The material below holds a span beginning at the line with "order number: W3742210 -> W3742440" and ending at the line with "Kinesiology Tape: 5 -> 3". Quote that span exactly, both ends included, and only that span.

==== DATA FOR PROCESSING

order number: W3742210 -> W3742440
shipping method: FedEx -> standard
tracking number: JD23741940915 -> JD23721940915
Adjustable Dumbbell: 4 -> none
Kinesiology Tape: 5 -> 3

========
==== DATA FOR PROCESSING

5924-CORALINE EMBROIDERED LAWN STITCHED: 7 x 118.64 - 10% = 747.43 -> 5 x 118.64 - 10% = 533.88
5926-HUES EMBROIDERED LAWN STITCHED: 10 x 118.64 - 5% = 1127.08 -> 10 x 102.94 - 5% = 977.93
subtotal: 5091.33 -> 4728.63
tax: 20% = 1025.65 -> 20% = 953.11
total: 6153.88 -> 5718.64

========

:: EXERCISE SOLUTION ::
order number: W3742210 -> W3742440
shipping method: FedEx -> standard
tracking number: JD23741940915 -> JD23721940915
Adjustable Dumbbell: 4 -> none
Kinesiology Tape: 5 -> 3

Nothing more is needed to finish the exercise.